Pictures should be left out while the data beneath this task is written out word for word.

(Revision tracking records)
Start of Block
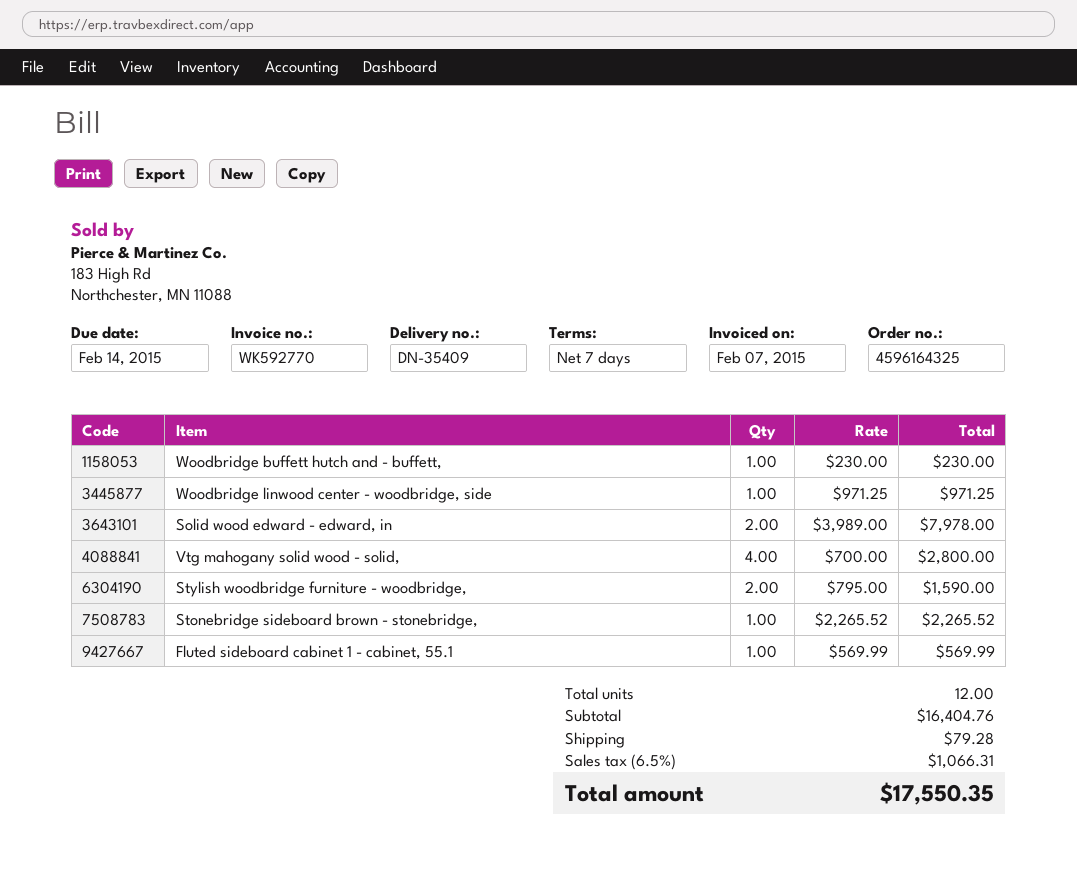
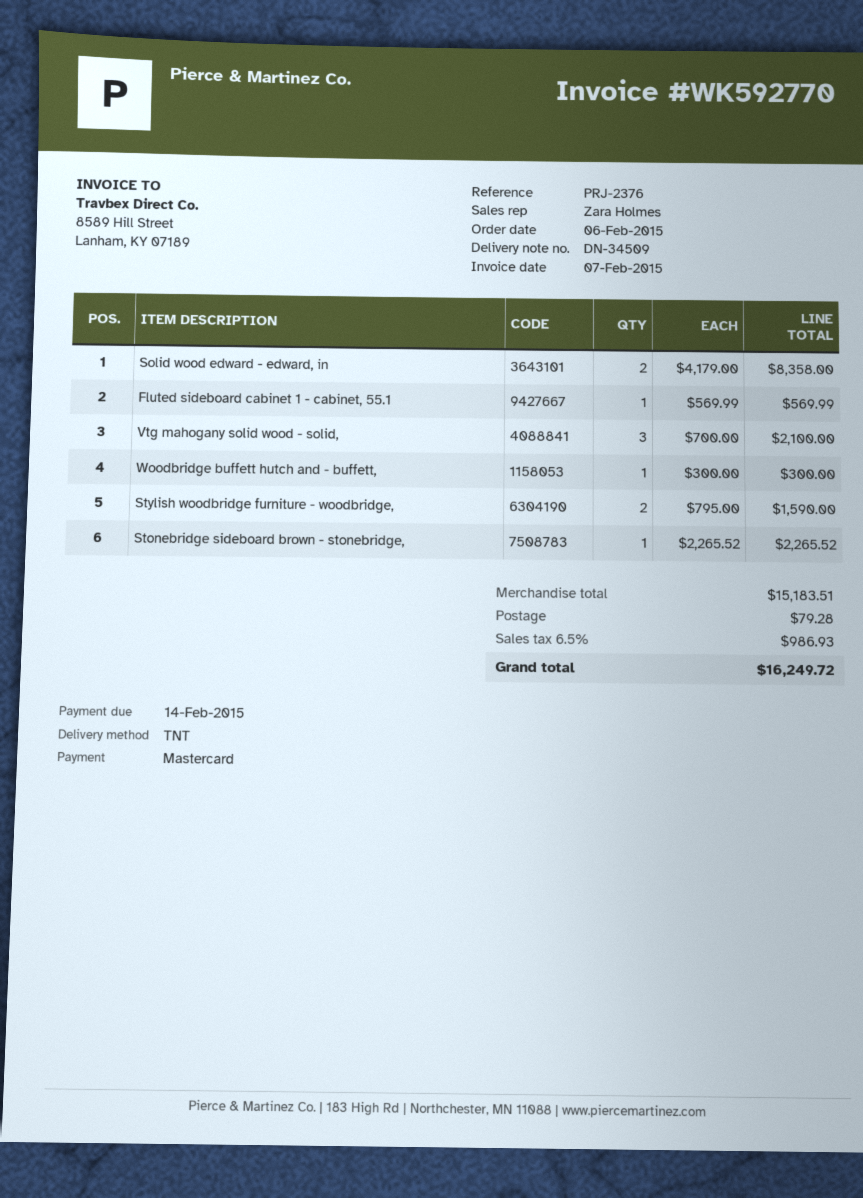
delivery note number: DN-35409 -> DN-34509
Woodbridge buffett hutch and - buffett,: 1 x 230.00 = 230.00 -> 1 x 300.00 = 300.00
Woodbridge linwood center - woodbridge, side: 1 x 971.25 = 971.25 -> none
Solid wood edward - edward, in: 2 x 3989.00 = 7978.00 -> 2 x 4179.00 = 8358.00
Vtg mahogany solid wood - solid,: 4 x 700.00 = 2800.00 -> 3 x 700.00 = 2100.00
subtotal: 16404.76 -> 15183.51
tax: 6.5% = 1066.31 -> 6.5% = 986.93
total: 17550.35 -> 16249.72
End of Block
* [Completed exercise]:
delivery note number: DN-35409 -> DN-34509
Woodbridge buffett hutch and - buffett,: 1 x 230.00 = 230.00 -> 1 x 300.00 = 300.00
Woodbridge linwood center - woodbridge, side: 1 x 971.25 = 971.25 -> none
Solid wood edward - edward, in: 2 x 3989.00 = 7978.00 -> 2 x 4179.00 = 8358.00
Vtg mahogany solid wood - solid,: 4 x 700.00 = 2800.00 -> 3 x 700.00 = 2100.00
subtotal: 16404.76 -> 15183.51
tax: 6.5% = 1066.31 -> 6.5% = 986.93
total: 17550.35 -> 16249.72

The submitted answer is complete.